## The investigated question

The sinking of Titanic is probably the most notorious peace time naval disaster in history. As such it is not only source of many popular legends, but also primary source of exposition of naval code of conduct in such tragic cases. For instance the the popular belief, that the captain should be the last person leaving the ship likely originates from dramatic portrayal of the Titanic disaster.

Another instance of maritime chivarly dictates, that 'woman and children (are) first' to board the rescue boats. However the 1997 Titanic movie tells a different story. Acording to the movie, the class and status of passangers took precedence over chivalry, and passangers for lower class were simply let drown regardless of their sex and age.
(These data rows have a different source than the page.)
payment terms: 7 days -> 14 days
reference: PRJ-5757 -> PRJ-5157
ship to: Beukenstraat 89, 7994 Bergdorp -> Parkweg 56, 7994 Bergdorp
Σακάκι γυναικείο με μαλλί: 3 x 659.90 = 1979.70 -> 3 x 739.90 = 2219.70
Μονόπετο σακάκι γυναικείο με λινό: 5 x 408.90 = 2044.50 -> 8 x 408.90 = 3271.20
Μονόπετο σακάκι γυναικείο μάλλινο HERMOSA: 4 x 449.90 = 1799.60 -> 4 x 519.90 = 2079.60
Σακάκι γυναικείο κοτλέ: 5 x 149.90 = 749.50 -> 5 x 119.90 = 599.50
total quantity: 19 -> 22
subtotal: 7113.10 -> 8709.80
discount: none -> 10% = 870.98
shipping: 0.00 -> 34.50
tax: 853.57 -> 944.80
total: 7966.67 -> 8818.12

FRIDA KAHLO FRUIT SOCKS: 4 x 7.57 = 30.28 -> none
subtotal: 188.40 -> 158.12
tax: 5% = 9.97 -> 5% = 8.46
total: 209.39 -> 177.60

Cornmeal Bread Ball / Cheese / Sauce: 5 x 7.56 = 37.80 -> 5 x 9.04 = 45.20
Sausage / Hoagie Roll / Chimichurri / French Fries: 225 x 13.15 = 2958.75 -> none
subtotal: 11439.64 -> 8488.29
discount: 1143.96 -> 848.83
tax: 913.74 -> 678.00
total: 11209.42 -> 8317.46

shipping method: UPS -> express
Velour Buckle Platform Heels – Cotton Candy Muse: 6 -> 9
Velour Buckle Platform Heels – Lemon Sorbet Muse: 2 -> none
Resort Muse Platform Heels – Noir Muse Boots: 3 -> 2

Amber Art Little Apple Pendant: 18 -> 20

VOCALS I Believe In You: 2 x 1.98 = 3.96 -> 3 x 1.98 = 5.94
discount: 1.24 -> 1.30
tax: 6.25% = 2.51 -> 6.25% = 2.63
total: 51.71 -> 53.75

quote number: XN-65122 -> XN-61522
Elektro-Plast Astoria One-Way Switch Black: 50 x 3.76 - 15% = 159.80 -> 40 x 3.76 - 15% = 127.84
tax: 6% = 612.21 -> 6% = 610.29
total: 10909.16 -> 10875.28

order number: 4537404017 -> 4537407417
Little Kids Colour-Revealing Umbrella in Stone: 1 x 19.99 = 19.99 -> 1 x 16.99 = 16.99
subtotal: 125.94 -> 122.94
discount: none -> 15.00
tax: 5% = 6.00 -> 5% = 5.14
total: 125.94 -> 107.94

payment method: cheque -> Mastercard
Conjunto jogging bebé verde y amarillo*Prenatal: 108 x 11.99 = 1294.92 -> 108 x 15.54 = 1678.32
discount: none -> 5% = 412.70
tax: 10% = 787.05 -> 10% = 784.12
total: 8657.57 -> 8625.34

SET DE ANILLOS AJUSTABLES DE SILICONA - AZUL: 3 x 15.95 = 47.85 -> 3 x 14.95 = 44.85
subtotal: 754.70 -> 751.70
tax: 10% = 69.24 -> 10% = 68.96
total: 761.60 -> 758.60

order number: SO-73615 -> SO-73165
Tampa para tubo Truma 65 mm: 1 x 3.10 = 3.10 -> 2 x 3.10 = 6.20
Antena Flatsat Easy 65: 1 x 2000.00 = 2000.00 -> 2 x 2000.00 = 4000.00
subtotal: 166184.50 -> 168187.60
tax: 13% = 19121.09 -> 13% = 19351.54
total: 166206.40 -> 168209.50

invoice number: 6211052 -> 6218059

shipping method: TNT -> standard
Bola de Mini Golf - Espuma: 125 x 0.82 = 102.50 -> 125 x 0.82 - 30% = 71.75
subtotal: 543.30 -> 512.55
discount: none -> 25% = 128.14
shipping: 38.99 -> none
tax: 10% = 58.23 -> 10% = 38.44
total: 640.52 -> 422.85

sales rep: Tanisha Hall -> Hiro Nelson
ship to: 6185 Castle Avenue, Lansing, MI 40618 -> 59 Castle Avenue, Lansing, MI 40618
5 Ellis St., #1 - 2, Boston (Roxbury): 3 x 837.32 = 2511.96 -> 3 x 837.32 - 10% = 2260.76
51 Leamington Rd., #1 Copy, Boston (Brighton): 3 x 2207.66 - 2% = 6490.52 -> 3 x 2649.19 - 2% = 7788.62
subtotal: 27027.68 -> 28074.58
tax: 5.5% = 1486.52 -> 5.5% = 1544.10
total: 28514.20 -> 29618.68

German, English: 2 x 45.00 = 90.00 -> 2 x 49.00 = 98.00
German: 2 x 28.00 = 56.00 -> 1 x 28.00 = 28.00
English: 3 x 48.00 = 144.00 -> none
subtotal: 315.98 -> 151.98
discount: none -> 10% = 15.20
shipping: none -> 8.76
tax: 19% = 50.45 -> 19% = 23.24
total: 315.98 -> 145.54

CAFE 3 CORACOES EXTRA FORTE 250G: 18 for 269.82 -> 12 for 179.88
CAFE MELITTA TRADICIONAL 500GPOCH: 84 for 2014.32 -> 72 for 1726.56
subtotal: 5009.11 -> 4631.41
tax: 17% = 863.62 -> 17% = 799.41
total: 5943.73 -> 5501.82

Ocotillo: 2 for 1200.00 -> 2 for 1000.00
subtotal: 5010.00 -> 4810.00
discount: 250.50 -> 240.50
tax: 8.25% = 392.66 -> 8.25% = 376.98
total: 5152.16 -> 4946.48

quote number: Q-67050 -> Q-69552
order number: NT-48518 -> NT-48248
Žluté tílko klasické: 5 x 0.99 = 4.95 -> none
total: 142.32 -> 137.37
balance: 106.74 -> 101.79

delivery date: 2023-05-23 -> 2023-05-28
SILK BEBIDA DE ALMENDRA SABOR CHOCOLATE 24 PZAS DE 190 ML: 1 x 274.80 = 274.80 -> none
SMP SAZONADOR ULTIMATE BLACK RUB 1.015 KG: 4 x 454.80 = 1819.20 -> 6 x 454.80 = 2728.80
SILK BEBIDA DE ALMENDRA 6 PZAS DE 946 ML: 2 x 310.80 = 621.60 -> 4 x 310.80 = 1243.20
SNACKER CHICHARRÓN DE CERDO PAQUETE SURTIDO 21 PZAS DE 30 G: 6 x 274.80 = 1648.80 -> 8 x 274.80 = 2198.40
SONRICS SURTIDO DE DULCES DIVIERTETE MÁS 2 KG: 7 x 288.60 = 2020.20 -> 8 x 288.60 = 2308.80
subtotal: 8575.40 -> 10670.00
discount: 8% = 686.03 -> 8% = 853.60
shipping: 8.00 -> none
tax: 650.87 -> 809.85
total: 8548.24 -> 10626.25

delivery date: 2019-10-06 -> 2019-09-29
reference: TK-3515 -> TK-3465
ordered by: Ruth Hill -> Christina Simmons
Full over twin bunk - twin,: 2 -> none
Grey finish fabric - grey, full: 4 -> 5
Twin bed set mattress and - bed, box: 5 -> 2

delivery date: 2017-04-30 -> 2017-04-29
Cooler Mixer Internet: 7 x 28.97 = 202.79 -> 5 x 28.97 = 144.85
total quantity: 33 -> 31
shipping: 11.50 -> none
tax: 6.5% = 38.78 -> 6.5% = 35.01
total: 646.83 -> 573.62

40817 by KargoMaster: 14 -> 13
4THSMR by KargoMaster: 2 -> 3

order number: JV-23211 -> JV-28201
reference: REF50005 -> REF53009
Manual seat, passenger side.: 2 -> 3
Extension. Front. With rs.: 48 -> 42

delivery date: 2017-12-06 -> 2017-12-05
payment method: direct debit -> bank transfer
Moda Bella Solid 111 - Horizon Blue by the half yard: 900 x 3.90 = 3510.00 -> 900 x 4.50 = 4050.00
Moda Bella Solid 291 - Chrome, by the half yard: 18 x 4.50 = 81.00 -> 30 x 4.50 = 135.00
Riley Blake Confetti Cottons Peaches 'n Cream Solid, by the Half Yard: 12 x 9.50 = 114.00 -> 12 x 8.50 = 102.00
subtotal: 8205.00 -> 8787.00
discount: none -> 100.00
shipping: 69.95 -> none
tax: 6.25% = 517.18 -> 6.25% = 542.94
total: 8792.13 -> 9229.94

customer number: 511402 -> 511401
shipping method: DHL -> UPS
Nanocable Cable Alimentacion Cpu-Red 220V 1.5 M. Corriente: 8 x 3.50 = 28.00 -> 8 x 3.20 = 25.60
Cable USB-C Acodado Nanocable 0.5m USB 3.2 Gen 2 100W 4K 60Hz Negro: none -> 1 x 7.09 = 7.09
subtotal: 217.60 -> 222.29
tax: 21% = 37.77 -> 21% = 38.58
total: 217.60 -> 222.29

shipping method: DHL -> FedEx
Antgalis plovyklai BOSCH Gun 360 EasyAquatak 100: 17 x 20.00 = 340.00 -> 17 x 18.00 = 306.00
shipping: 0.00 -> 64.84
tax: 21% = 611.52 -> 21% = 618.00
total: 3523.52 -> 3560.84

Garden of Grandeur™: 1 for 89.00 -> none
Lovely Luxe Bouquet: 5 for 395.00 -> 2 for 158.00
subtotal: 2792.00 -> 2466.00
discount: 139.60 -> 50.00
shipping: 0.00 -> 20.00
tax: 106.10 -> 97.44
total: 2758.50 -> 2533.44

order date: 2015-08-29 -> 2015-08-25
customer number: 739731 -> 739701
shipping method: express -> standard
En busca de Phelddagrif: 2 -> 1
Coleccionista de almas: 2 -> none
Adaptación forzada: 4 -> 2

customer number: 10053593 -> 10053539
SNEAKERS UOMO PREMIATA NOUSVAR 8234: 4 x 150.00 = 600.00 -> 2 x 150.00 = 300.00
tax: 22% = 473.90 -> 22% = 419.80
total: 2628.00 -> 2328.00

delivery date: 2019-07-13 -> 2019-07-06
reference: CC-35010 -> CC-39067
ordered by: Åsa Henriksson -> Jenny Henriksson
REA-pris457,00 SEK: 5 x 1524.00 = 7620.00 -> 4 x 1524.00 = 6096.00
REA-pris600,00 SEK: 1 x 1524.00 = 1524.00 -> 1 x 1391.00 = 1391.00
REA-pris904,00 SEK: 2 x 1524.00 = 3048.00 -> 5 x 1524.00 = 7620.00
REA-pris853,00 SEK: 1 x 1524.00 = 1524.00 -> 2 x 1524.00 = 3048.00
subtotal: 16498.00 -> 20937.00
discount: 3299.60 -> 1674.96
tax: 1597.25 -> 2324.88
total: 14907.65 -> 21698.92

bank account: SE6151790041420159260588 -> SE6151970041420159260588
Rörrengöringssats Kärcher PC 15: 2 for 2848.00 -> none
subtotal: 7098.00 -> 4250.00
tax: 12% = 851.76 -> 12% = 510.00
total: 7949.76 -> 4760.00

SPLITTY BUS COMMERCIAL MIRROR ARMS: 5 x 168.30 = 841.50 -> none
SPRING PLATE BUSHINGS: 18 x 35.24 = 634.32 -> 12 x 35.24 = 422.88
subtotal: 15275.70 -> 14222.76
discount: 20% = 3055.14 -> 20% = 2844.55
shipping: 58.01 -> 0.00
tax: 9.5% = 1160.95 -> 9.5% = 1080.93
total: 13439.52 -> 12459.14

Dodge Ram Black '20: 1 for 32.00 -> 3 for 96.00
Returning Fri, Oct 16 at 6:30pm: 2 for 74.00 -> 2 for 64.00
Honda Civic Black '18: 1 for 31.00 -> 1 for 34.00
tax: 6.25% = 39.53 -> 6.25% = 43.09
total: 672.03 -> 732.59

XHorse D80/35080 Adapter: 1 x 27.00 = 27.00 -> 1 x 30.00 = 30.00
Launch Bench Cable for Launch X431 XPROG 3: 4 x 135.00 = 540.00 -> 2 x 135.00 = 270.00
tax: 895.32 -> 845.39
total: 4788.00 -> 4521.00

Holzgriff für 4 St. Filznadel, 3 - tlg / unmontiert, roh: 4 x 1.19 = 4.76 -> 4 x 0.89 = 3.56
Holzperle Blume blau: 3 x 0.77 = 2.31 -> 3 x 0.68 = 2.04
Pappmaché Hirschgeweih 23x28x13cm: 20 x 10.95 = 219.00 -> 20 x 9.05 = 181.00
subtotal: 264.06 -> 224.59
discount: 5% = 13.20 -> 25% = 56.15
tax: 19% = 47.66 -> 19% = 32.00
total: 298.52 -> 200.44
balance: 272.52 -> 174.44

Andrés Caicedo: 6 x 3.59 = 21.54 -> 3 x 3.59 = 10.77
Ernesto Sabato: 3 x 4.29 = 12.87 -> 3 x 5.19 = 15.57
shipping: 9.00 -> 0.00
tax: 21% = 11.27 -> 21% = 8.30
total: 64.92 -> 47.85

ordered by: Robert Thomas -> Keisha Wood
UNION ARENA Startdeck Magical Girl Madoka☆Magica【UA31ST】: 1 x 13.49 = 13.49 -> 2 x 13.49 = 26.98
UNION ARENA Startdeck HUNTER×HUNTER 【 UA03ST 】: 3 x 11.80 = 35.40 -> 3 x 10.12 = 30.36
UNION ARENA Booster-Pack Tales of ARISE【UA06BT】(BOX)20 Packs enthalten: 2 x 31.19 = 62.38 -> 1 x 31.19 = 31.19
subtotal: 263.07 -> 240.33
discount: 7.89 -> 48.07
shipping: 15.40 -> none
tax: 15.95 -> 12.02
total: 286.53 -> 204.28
My goal is to investigate whether the data supports either the chivalry or class based interpretation of the story.

** Does the data provide strong support for one of these claims:**

** Question 1. Had woman a children a higher chance to survive the Titanic dissaster regardless of their class status? **

** Question 2. Had first class passangers a higher chance to survive then woman and children from lower classes?**

## Loading and type casting the data

In [1]:
#reading in csv

import unicodecsv

passangers_header = []

def read_csv(filename):
    with open(filename, 'rb') as f:
        reader = unicodecsv.DictReader(f)
        header = reader.fieldnames
        return header,list(reader)
    

passangers_header, passangers_csv = read_csv("titanic_data.csv")

In [2]:
#parsing the data, code adapted from the lecture

# Takes a string which is either an empty string or represents an integer,
# and returns an int or None.
def parse_maybe_int(i):
    if i == '':
        return None
    else:
        return int(i)

def parse_maybe_float(f):
    if f == '':
        return None
    else:
        return float(f)
    
    
# Clean up the data types in the enrollments table
for passanger in passangers_csv:
    passanger['Age'] = parse_maybe_float(passanger['Age'])    
    passanger['Fare'] = parse_maybe_float(passanger['Fare'])
    
    passanger['Parch'] = parse_maybe_int(passanger['Parch'])
    passanger['PassengerId'] = parse_maybe_int(passanger['PassengerId'])
    passanger['Pclass'] = parse_maybe_int(passanger['Pclass'])
    passanger['SibSp'] = parse_maybe_int(passanger['SibSp'])
    
    passanger['Survived'] = bool(parse_maybe_int(passanger['Survived'])) 

passangers_csv[0]

{u'Age': 22.0,
 u'Cabin': u'',
 u'Embarked': u'S',
 u'Fare': 7.25,
 u'Name': u'Braund, Mr. Owen Harris',
 u'Parch': 0,
 u'PassengerId': 1,
 u'Pclass': 3,
 u'Sex': u'male',
 u'SibSp': 1,
 u'Survived': False,
 u'Ticket': u'A/5 21171'}

## Quick Exploration of Data

Let us explore what are the different values and their frequencies for each field.

In [36]:
from collections import defaultdict

def value_freq(field, csv, normalize = True, verbose = False):
    result_dict = defaultdict(int)
    total_count = 0
    
    #keeps track whether keys provide a unique identifier
    all_unique = True
    
    for entry in csv:
        key = entry[field] 
        
        result_dict[key] += 1
        if all_unique and key is not None and result_dict[key]==2:
            all_unique = False
        
        total_count +=1;
    
    #normalize/ calculate frequency
    if normalize:
        for key in result_dict:
            result_dict[key] /= float(total_count)
    
    
    if verbose:
        if None in result_dict:
            print "%s %s" % ("None", result_dict[None])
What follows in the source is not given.